[Records excerpted from a collection]

_ _ _ _ _

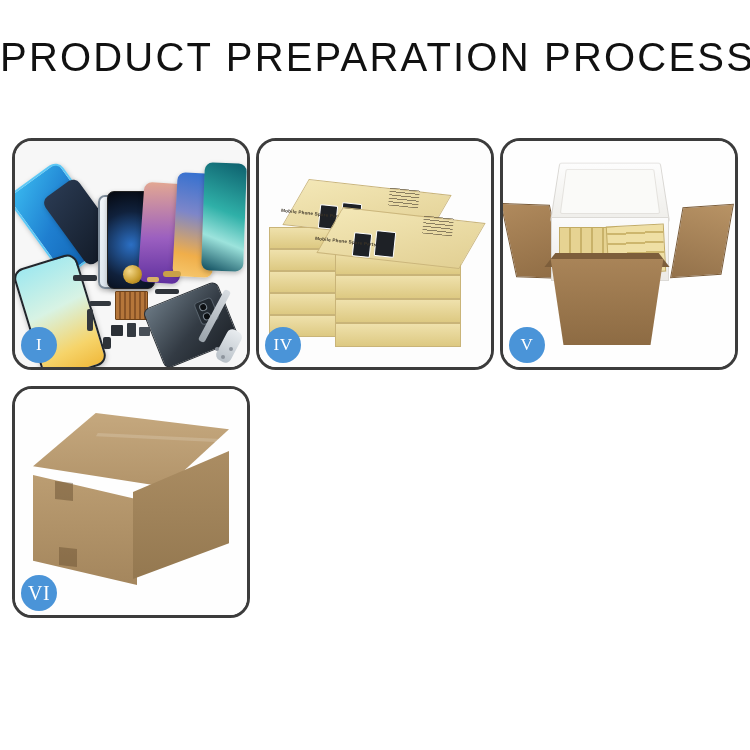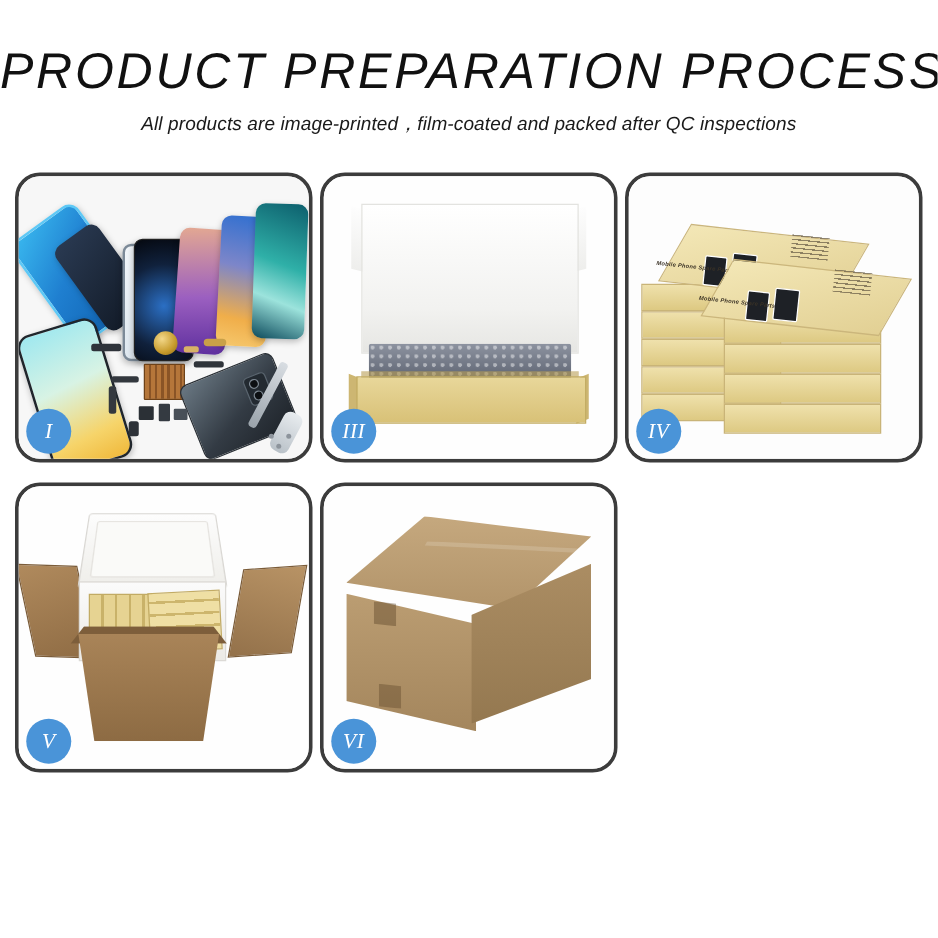--- a/index.html
+++ b/index.html
@@ -1,21 +1,21 @@
 <!DOCTYPE html>
 <html><head>
 <meta charset="utf-8">
 <style>
   html,body{margin:0;padding:0;}
   body{
     width:750px;height:750px;background:#ffffff;
     font-family:"Liberation Sans","DejaVu Sans",sans-serif;
     overflow:hidden;position:relative;
   }
-  .page{width:750px;height:692px;position:relative;box-sizing:border-box;font-style:italic;}
+  .page{width:750px;height:692px;position:relative;box-sizing:border-box;}
 
   
   .header{padding-top:36px;text-align:center;}
   .title{
     font-size:40px;font-weight:500;letter-spacing:2.2px;color:#111;
     line-height:1.05;white-space:nowrap;
   }
   .subtitle{
     margin-top:11px;font-size:15.2px;color:#1a1a1a;letter-spacing:.1px;
     white-space:nowrap;
@@ -36,21 +36,21 @@
     position:absolute;inset:0;border-radius:17px;overflow:hidden;
     background:#fbfbfb;
   }
   .badge{
     position:absolute;left:6px;bottom:4px;width:36px;height:36px;
     border-radius:50%;background:#4a94d8;color:#fff;
     display:flex;align-items:center;justify-content:center;
     font-family:"Liberation Serif","DejaVu Serif",serif;
     font-size:17px;letter-spacing:.5px;z-index:9;
   }
-  .badge.small{font-size:17px;}
+  .badge.small{font-size:20px;}
 
   
   .p1{background:#f7f7f7;}
   .ph{position:absolute;border-radius:9px;box-shadow:0 2px 5px rgba(0,0,0,.25);}
   .ph-blue-film{
     left:14px;top:28px;width:60px;height:96px;border-radius:10px;
     background:linear-gradient(150deg,#39b8ef 0%,#1f7fd0 45%,#0e5fae 100%);
     transform:rotate(-36deg);border:2px solid #5ec8f5;
   }
   .ph-dark1{
@@ -282,21 +282,20 @@
   .tab2{position:absolute;left:44px;top:158px;width:18px;height:20px;background:rgba(90,66,38,.38);
     clip-path:polygon(0 0,100% 10%,100% 100%,0 90%);}
 </style>
 </head>
 <body>
 
 <div class="page">
 
   <div class="header">
     <div class="title">PRODUCT PREPARATION PROCESS</div>
-    <div class="subtitle">All products are image-printed，film-coated and packed after QC inspections</div>
   </div>
 
   <div class="grid">
 
     <div class="panel">
       <div class="panel-inner p1">
         <div class="ph ph-blue-film"></div>
         <div class="ph ph-dark1"></div>
         <div class="ph ph-glass"></div>
         <div class="ph ph-gal"></div>
@@ -326,33 +325,20 @@
         <div class="part bar2"></div>
         <div class="part bar3"></div>
         <div class="scr" style="left:206px;top:214px"></div>
         <div class="scr" style="left:214px;top:206px"></div>
         <div class="scr" style="left:200px;top:206px"></div>
       </div>
       <div class="badge">I</div>
     </div>
 
 
-    <div class="panel">
-      <div class="panel-inner p3">
-        <div class="lid-flap-l"></div>
-        <div class="lid-flap-r"></div>
-        <div class="lid-foam"></div>
-        <div class="gray-foam"></div>
-        <div class="box-inner-lip"></div>
-        <div class="box-left-e"></div>
-        <div class="box-right-e"></div>
-        <div class="box-front"></div>
-      </div>
-      <div class="badge">III</div>
-    </div>
 
     <div class="panel">
       <div class="panel-inner p4">
         <div class="stack">
 
           <div class="sbox" style="left:6px;top:72px;width:110px;height:20px"></div>
           <div class="sbox" style="left:6px;top:94px;width:110px;height:20px"></div>
           <div class="sbox" style="left:6px;top:116px;width:110px;height:20px"></div>
           <div class="sbox" style="left:6px;top:138px;width:110px;height:20px"></div>
           <div class="sbox" style="left:6px;top:160px;width:110px;height:20px"></div>

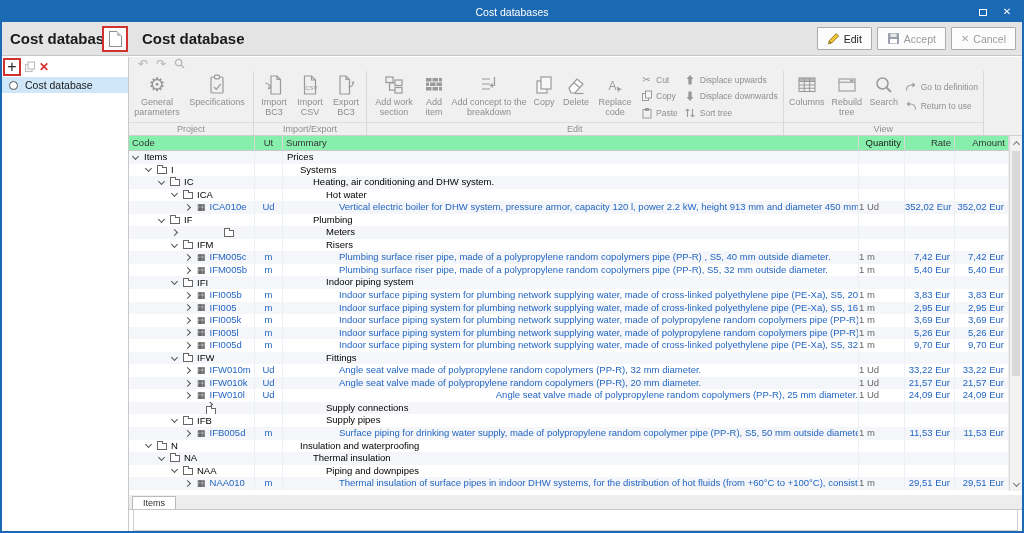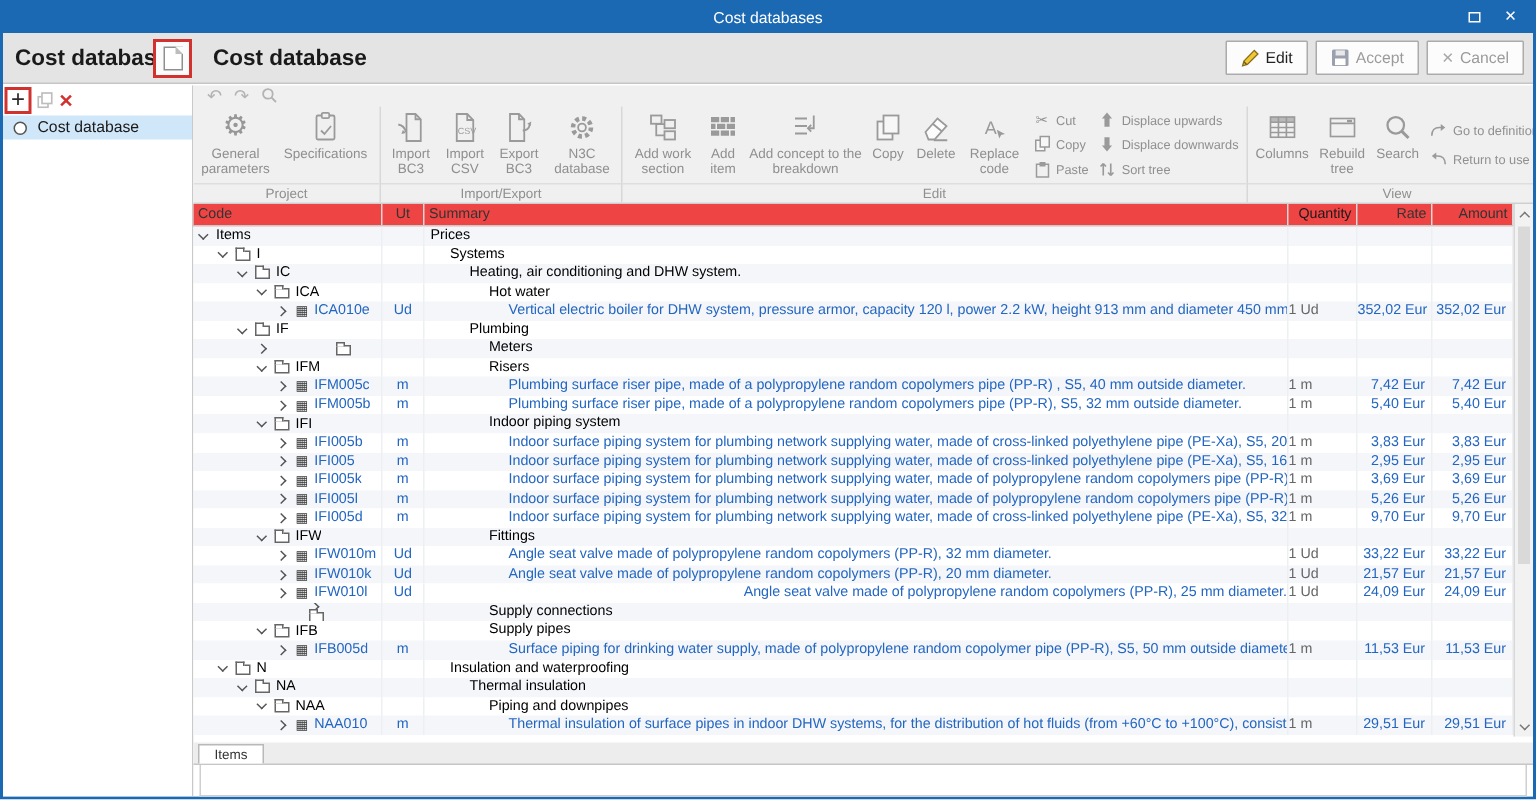--- a/index.html
+++ b/index.html
@@ -51,21 +51,21 @@
   .rbtn{display:flex;flex-direction:column;align-items:center;padding-top:1px;overflow:hidden;flex:none}
   .ric{height:25px;display:flex;align-items:center;justify-content:center}
   .ric.glyph{font-size:19px;color:#979797;line-height:22px}
   .rlbl{font-size:9px;line-height:1.15;color:#8f8f8f;text-align:center}
   .scol{display:flex;flex-direction:column;justify-content:space-around;padding:1px 3px}
   .scol.two{justify-content:center;gap:7px}
   .sbtn{display:flex;align-items:center;gap:3px;font-size:8.5px;color:#8f8f8f;white-space:nowrap}
   .sic{width:13px;display:flex;justify-content:center;color:#979797;font-size:10px}
   
   .tablewrap{height:355px;position:relative}
-  .thead{display:flex;height:15px;background:#ef4444;border-bottom:1px solid #c9c9c9;font-size:9.5px;
+  .thead{display:flex;height:15px;background:#86efac;border-bottom:1px solid #c9c9c9;font-size:9.5px;
          color:#333;margin-right:13px}
   .thead .cell{line-height:14px;border-right:1px solid #d8d8d8;padding:0 3px}
   .tbody{margin-right:13px}
   .trow{display:flex;height:12.56px;font-size:9.5px;background:#fff}
   .trow.alt{background:#f4f6f9}
   .cell{overflow:hidden;white-space:nowrap;line-height:12.4px;border-right:1px solid #edf0f3}
   .c-code{width:126px;flex:none;display:flex;align-items:center}
   .c-ut{width:28px;flex:none;text-align:center}
   .c-summary{flex:1;min-width:0}
   .c-qty{width:46px;flex:none;text-align:left;padding-right:4px;color:#1a1a1a}
@@ -219,29 +219,20 @@
                 <span class="ric">
                   <svg width="22" height="22" viewBox="0 0 22 22" stroke="#9a9a9a" fill="none" stroke-width="1.2">
                       <path d="M5 2 h6 l3.5 3.5 V20 H5 z"></path>
                       <path d="M11 2 v3.5 h3.5"></path>
                       <path d="M13.5 13 c2.5 0 4.2-1.5 4.7-4"></path>
                       <path d="M18.8 10 l.4-3 -2.7 1.5 z" fill="#9a9a9a" stroke="none"></path>
                     </svg>
                 </span>
                 <span class="rlbl">Export BC3</span>
               </div>
-              <div class="rbtn" style="width:48px">
-                <span class="ric">
-                  <svg width="22" height="22" viewBox="0 0 22 22" stroke="#9a9a9a" fill="none">
-                      <circle cx="11" cy="11" r="6" stroke-width="3" stroke-dasharray="2.6 2.1"></circle>
-                      <circle cx="11" cy="11" r="2.6" stroke-width="1.2"></circle>
-                    </svg>
-                </span>
-                <span class="rlbl">N3C database</span>
-              </div>
             </div>
             <div class="rglabel">Import/Export</div>
           </div>
 
           <div class="rgroup">
             <div class="rbtns">
               <div class="rbtn" style="width:50px">
                 <span class="ric">
                   <svg width="22" height="22" viewBox="0 0 22 22" stroke="#9a9a9a" fill="none" stroke-width="1.2">
                       <rect x="3" y="3" width="7" height="5.5"></rect>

_ _ _ _ _

WHAT IS NEEDED: Print out the entries above word for word from the first line to the line containing "width:750px;height:750px;background:#ffffff;", both included, omitting the pictures.

TASK ANSWER:
--- a/index.html
+++ b/index.html
@@ -1,21 +1,21 @@
 <!DOCTYPE html>
 <html><head>
 <meta charset="utf-8">
 <style>
   html,body{margin:0;padding:0;}
   body{
     width:750px;height:750px;background:#ffffff;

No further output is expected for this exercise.